Neural Comput. 2010 Feb;22(2):377-426. doi: 10.1162/neco.2009.02-09-960.
Population rate or activity equations are the foundation of a common approach to modeling for neural networks. These equations provide mean field dynamics for the firing rate or activity of neurons within a network given some connectivity. The shortcoming of these equations is that they take into account only the average firing rate, while leaving out higher-order statistics like correlations between firing.
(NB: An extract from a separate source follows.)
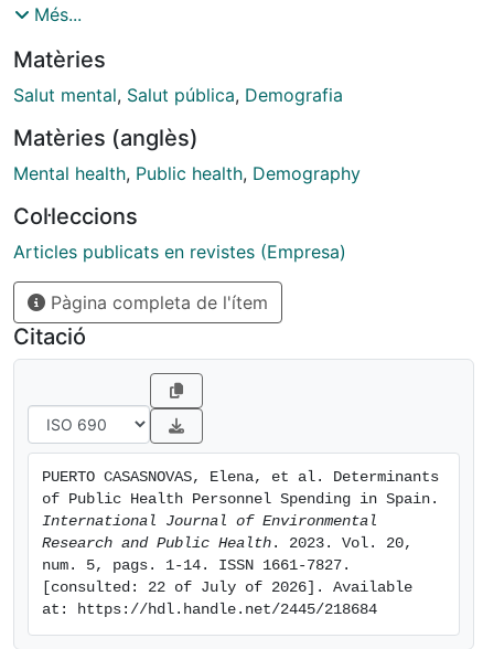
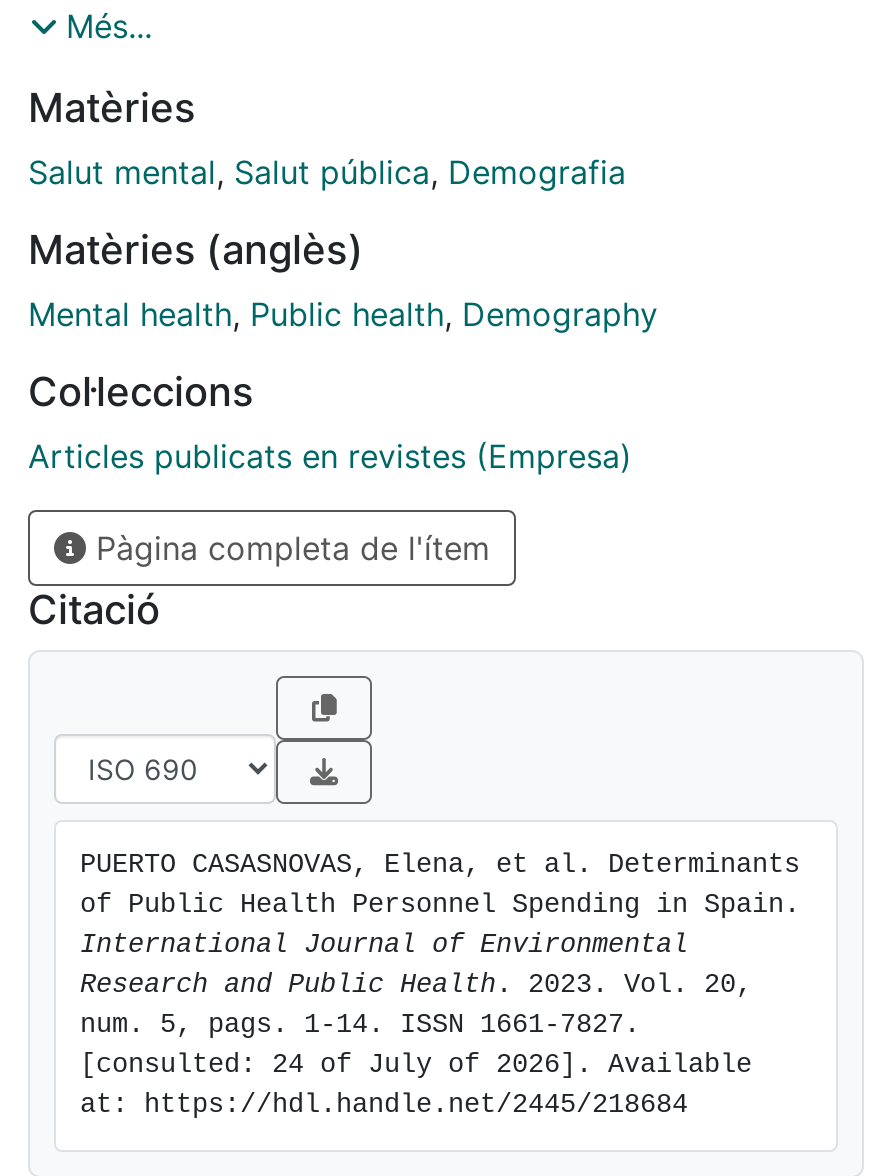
[42,580,412,596] [consulted: 22 of July of 2026]. Available -> [80,1051,752,1081] [consulted: 24 of July of 2026]. Available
A stochastic theory of neural networks that includes statistics at all orders was recently formulated. We describe how this theory yields a systematic extension to population rate equations by introducing equations for correlations and appropriate coupling terms. Each level of the approximation yields closed equations; they depend only on the mean and specific correlations of interest, without an ad hoc criterion for doing so. We show in an example of an all-to-all connected network how our system of generalized activity equations captures phenomena missed by the mean field rate equations alone.
群体速率或活动方程是神经网络建模的常用方法的基础。这些方程为给定连接的网络内神经元的发放率或活动提供了平均场动力学。这些方程的缺点是它们只考虑平均发放率,而忽略了发放之间的相关性等更高阶统计量。最近提出了一种包含所有阶统计量的神经网络随机理论。我们描述了如何通过引入相关方程和适当的耦合项,将该理论系统地扩展到群体速率方程。每个近似层次都产生封闭的方程;它们只依赖于感兴趣的平均值和特定相关性,而无需为此进行特定的准则。我们在一个全连接网络的例子中展示了我们的广义活动方程系统如何捕捉到仅由平均场速率方程错过的现象。